- _Source material_:
= = =

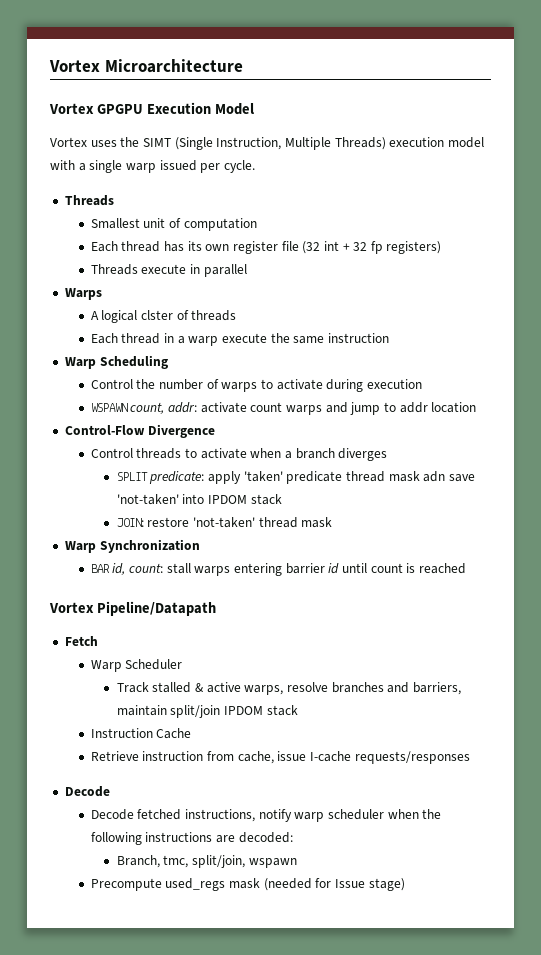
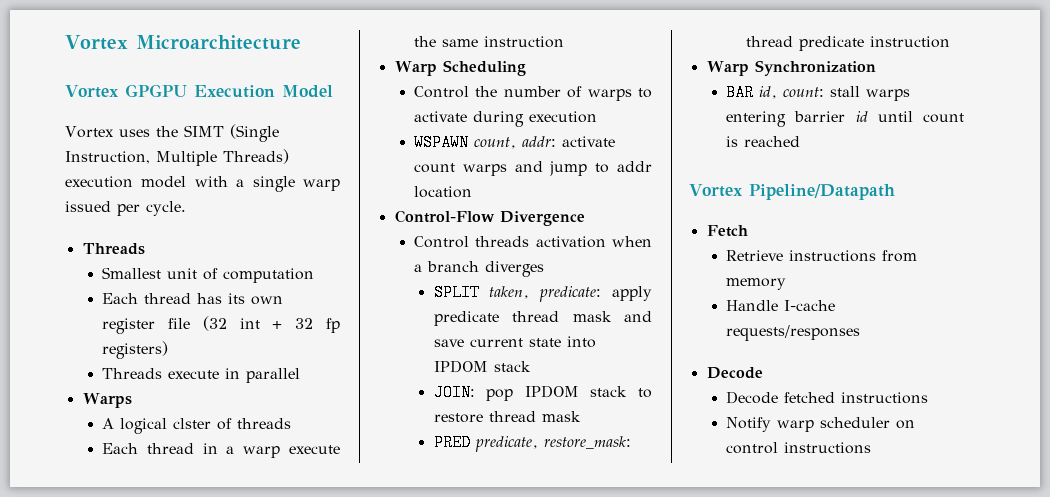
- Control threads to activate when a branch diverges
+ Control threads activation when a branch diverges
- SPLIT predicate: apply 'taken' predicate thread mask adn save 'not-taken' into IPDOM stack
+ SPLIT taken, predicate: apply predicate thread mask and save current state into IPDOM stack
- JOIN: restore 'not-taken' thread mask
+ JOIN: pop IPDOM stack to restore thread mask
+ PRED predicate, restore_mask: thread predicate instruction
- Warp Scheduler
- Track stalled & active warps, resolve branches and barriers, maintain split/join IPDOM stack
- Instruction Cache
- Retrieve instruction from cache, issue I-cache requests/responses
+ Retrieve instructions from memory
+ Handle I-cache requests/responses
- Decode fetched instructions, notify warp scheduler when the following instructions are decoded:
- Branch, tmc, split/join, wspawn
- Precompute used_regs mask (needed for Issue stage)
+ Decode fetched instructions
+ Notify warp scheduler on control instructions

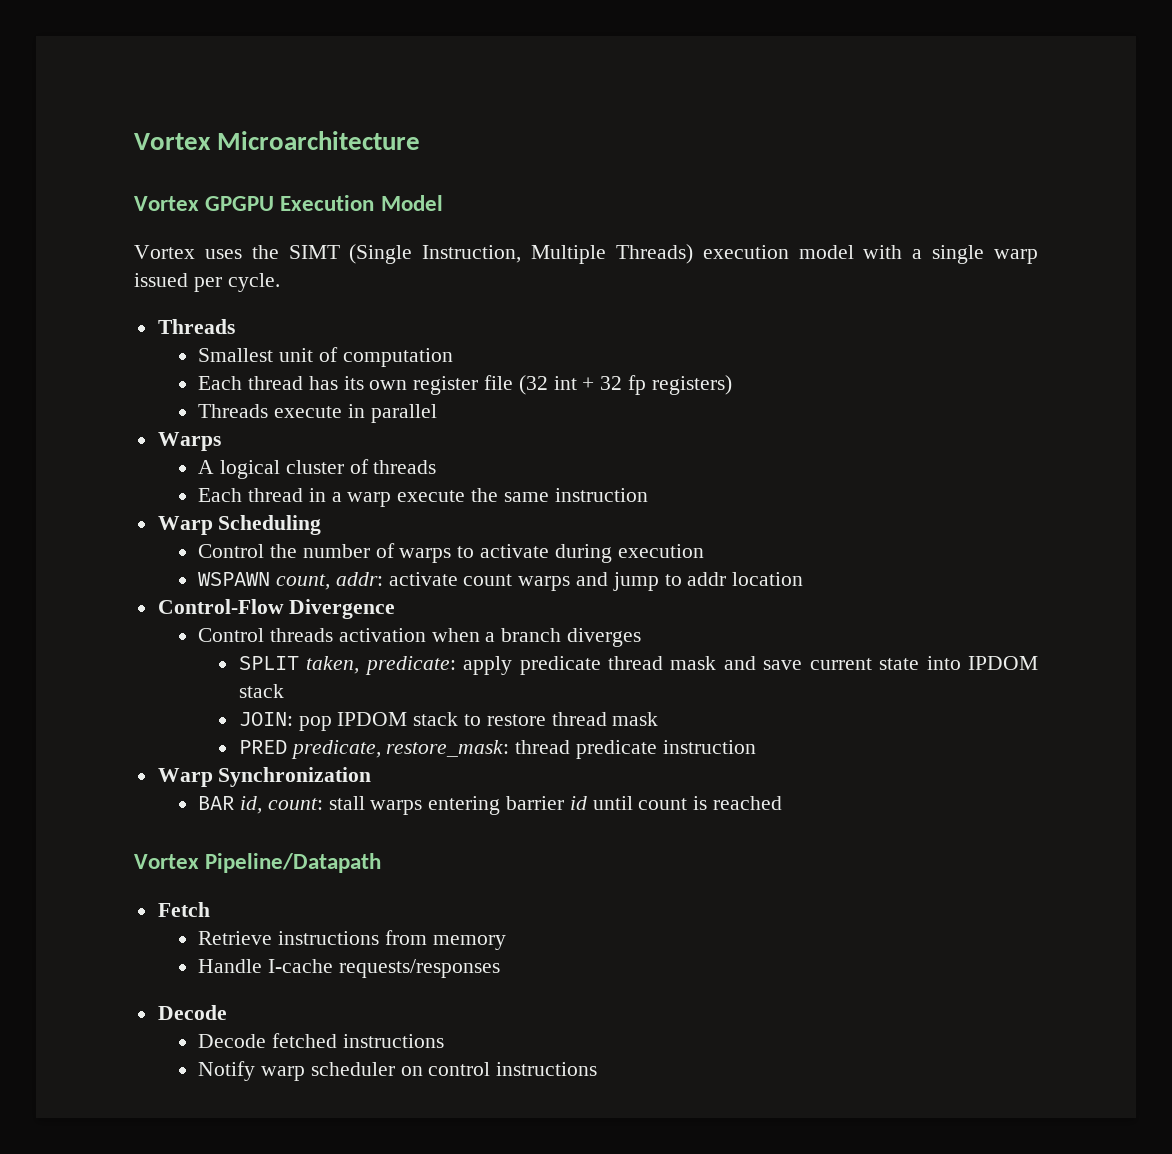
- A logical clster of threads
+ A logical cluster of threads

= = =

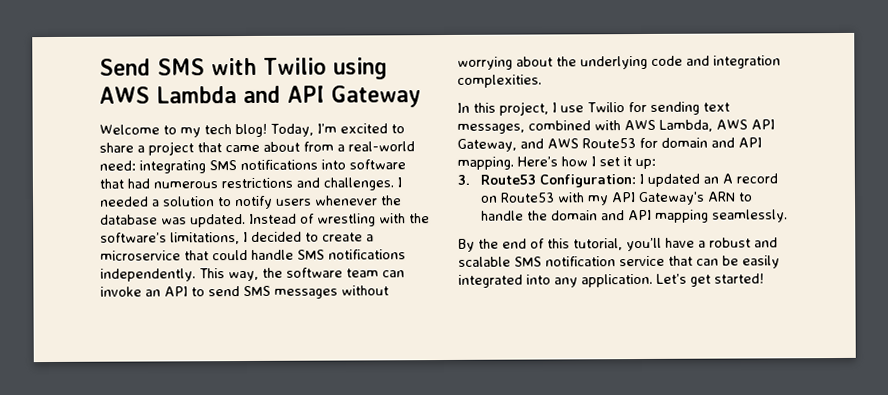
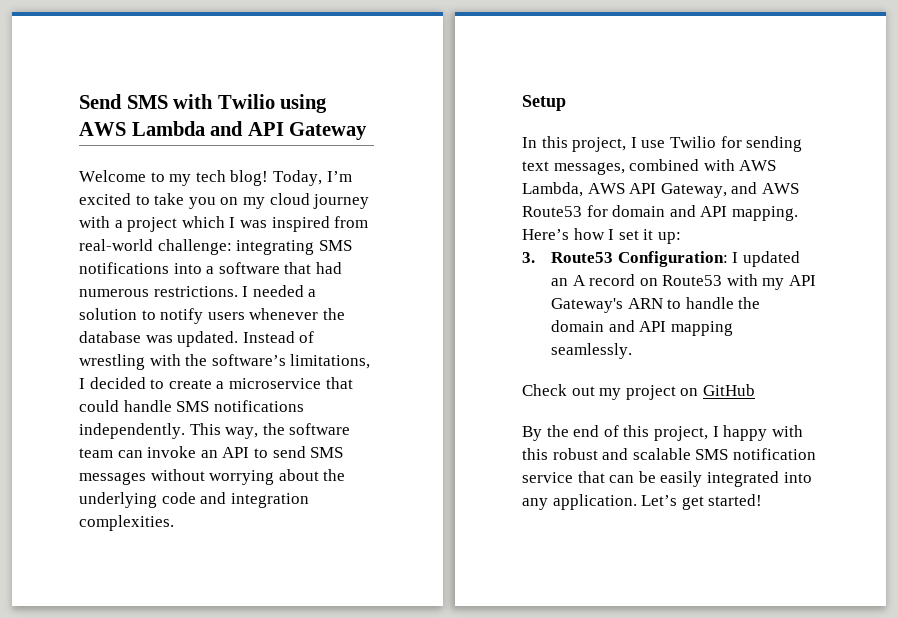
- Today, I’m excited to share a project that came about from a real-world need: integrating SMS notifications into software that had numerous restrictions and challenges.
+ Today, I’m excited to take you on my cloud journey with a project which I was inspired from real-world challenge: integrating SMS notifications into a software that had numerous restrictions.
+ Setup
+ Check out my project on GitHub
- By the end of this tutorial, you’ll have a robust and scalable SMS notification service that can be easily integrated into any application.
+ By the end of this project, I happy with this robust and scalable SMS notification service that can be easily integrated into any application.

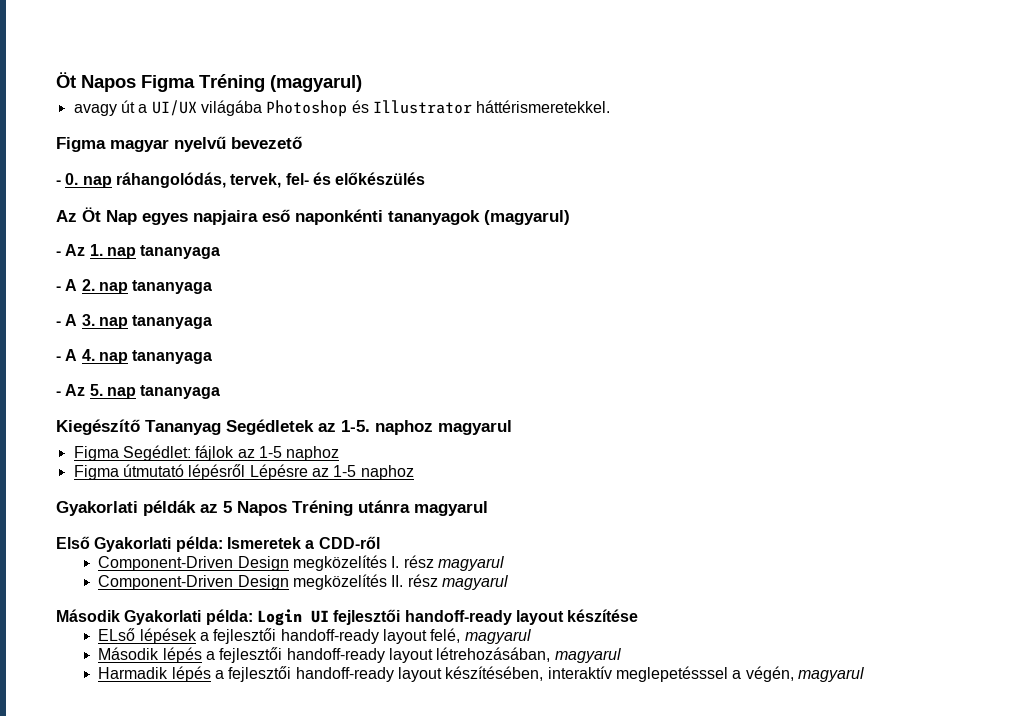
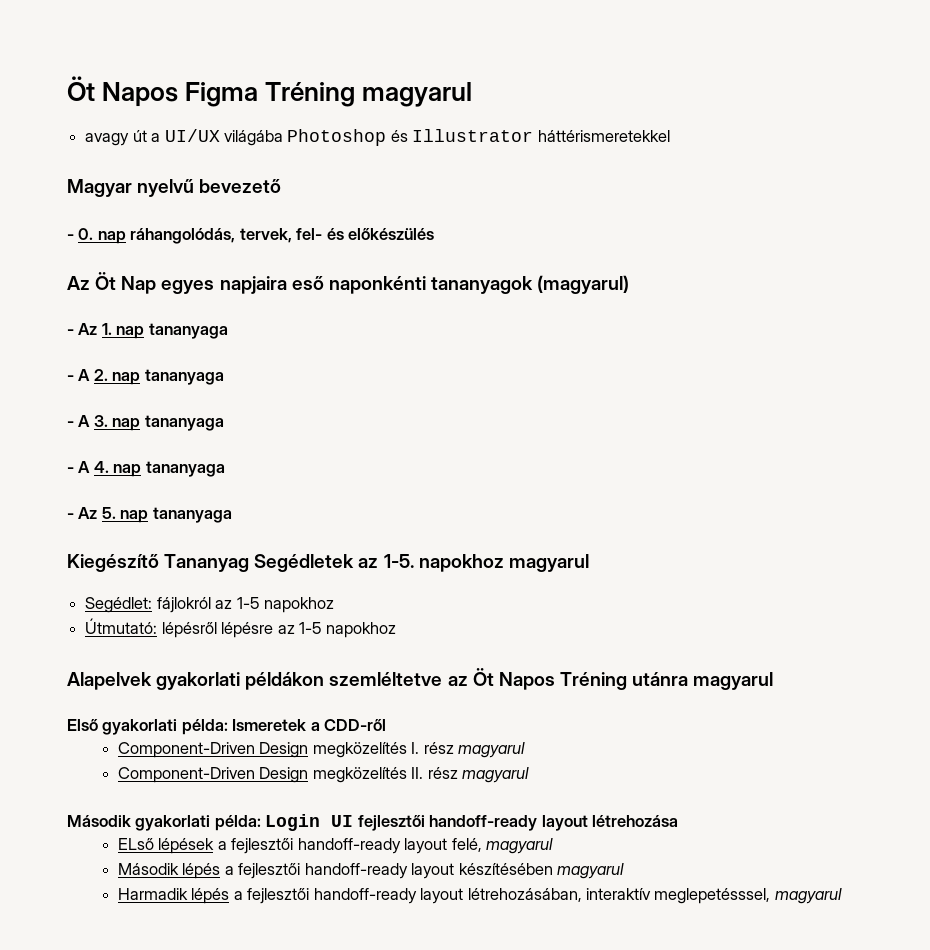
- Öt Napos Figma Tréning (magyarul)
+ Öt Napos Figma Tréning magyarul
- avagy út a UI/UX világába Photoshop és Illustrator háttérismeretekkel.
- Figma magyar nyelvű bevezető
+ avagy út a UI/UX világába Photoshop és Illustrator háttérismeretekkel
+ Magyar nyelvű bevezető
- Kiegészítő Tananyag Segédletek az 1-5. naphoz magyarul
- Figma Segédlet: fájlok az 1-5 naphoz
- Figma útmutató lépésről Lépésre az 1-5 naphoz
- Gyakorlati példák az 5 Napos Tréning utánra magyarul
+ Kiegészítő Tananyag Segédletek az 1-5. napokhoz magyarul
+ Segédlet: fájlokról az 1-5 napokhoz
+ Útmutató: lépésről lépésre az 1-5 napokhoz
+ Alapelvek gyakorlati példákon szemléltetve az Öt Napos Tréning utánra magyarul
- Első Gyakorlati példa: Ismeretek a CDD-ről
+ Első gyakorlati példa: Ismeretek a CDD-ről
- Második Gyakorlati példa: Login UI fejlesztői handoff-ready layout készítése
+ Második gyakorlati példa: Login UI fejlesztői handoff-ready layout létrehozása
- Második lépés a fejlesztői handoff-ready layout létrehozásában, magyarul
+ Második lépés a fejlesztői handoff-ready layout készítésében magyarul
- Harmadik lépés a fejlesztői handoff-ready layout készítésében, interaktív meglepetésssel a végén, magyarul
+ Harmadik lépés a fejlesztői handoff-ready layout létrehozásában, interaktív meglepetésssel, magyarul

= = =

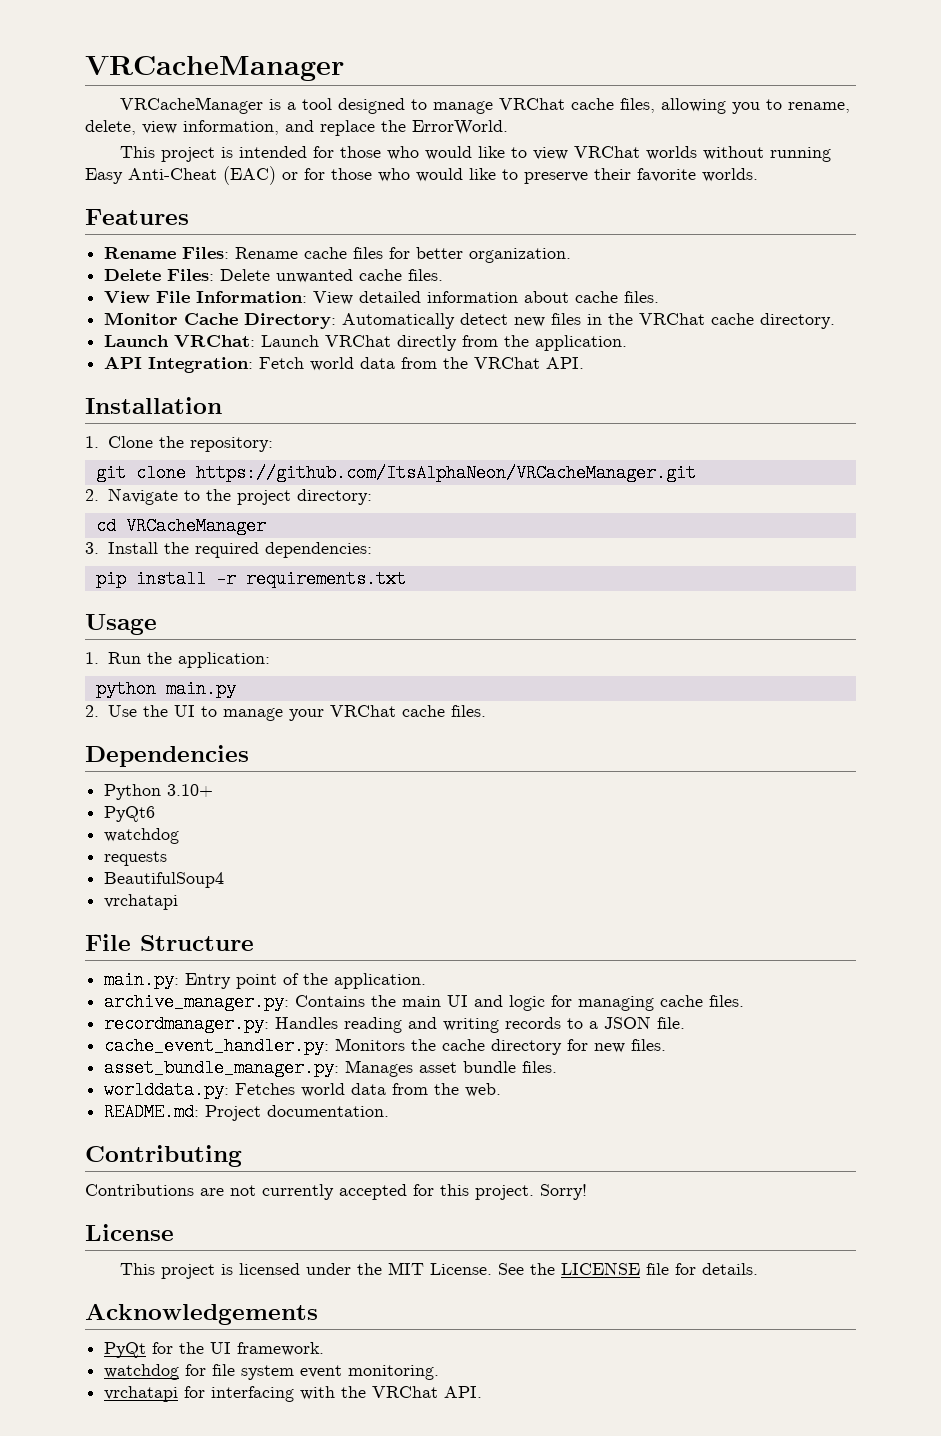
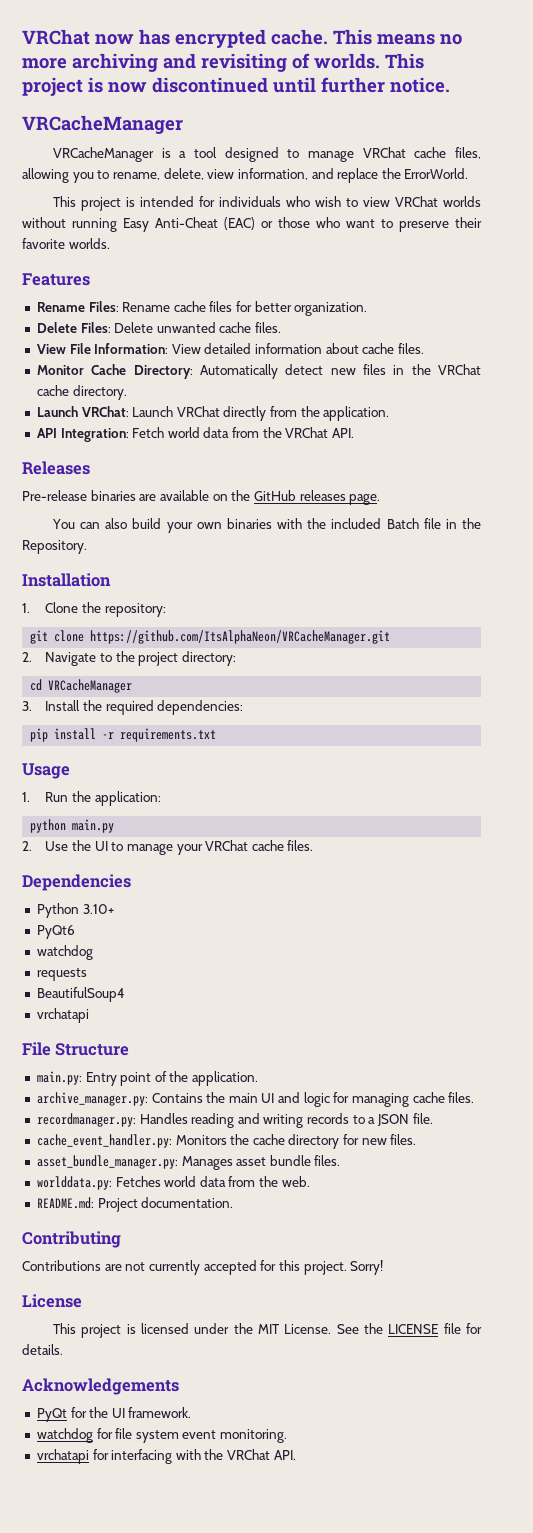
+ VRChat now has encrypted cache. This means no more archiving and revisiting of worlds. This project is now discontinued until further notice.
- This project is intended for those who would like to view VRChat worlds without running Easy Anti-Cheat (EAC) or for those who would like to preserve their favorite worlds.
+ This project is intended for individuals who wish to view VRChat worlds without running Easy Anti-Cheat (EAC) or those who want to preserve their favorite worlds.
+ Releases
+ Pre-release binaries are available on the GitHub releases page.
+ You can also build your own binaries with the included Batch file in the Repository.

= = =

- _Brief_: Go through the listing above and find each line containing the string "bevezető"; copy those lines.

- _Result of the task_:
- Figma magyar nyelvű bevezető
+ Magyar nyelvű bevezető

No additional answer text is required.